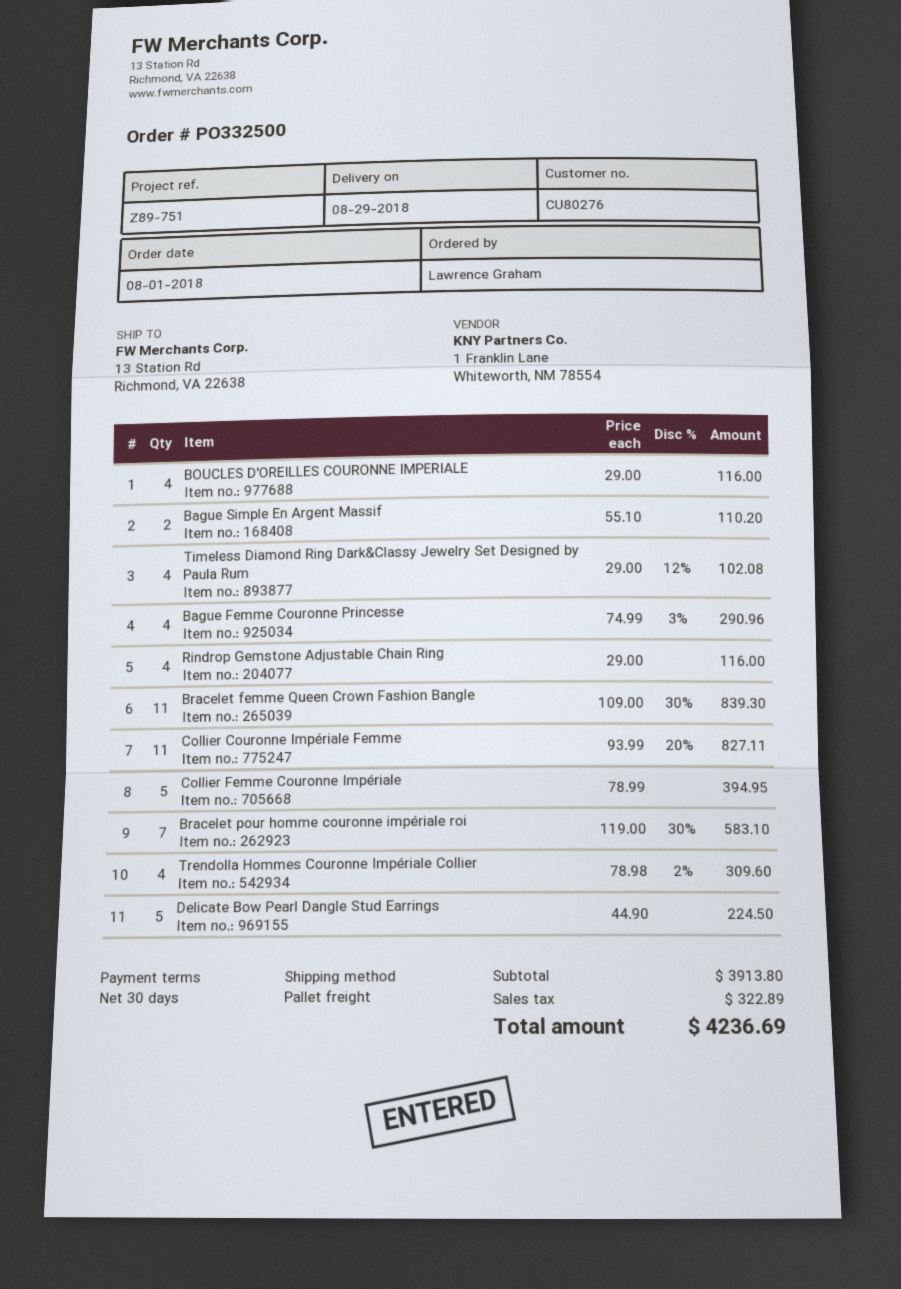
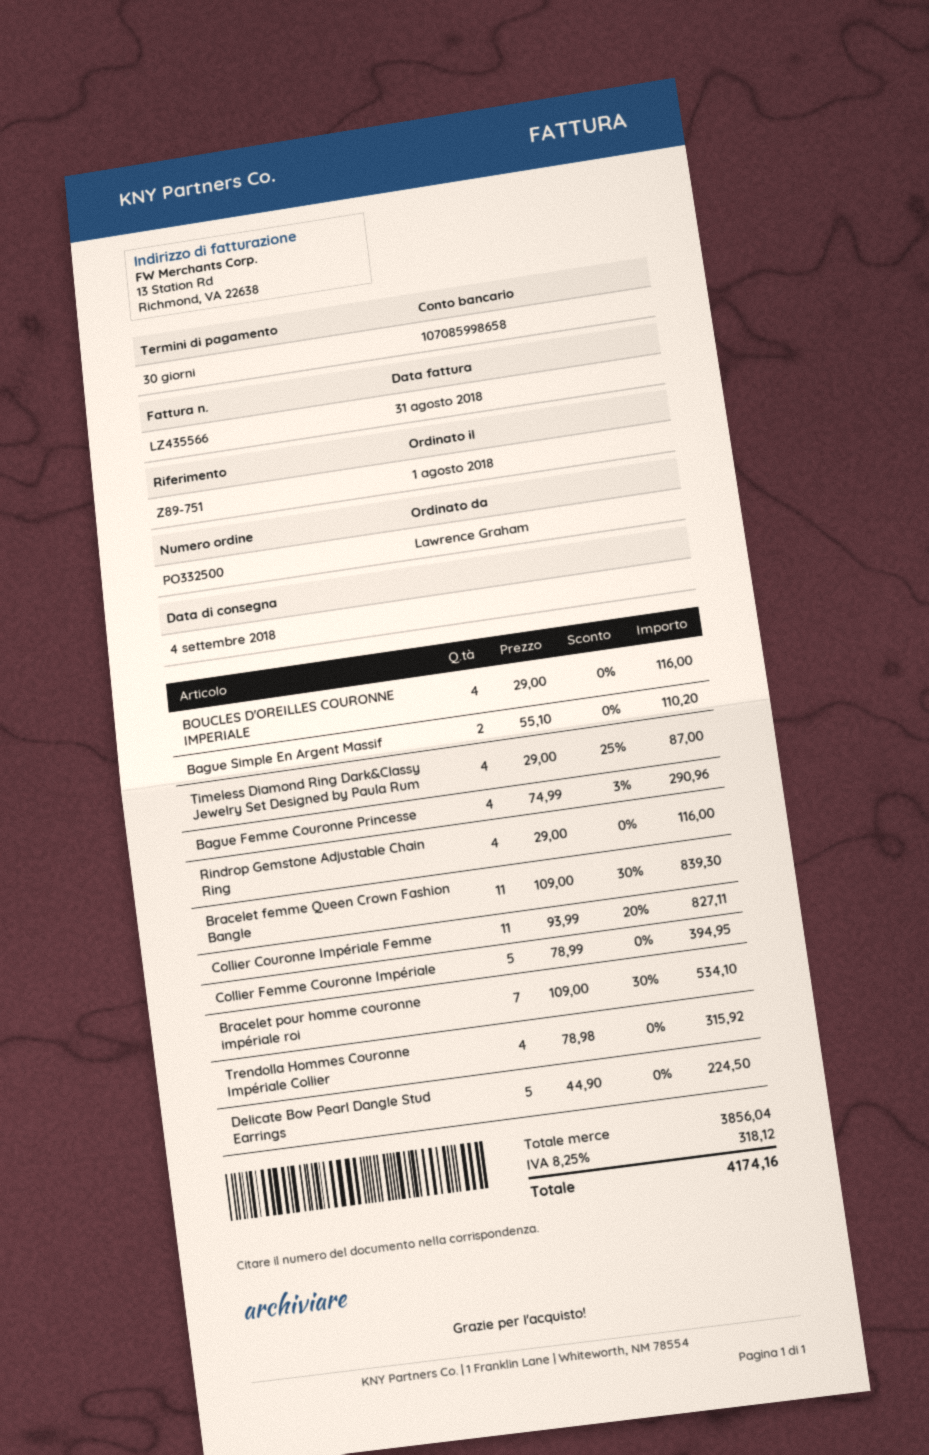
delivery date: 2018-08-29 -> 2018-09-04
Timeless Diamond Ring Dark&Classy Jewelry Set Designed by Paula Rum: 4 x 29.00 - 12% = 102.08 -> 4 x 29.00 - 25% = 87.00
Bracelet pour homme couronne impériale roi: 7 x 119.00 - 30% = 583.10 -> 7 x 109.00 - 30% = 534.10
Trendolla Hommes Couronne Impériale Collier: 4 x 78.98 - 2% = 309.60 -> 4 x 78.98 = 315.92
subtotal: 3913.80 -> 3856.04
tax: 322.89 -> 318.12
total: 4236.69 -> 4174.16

* * * * *

### WHAT IS REQUIRED
Everything from the line containing "Bracelet pour homme" to the end of the data above should be quoted exactly, please, both ends included, and nothing outside that span.

### SOLVED PROBLEM
Bracelet pour homme couronne impériale roi: 7 x 119.00 - 30% = 583.10 -> 7 x 109.00 - 30% = 534.10
Trendolla Hommes Couronne Impériale Collier: 4 x 78.98 - 2% = 309.60 -> 4 x 78.98 = 315.92
subtotal: 3913.80 -> 3856.04
tax: 322.89 -> 318.12
total: 4236.69 -> 4174.16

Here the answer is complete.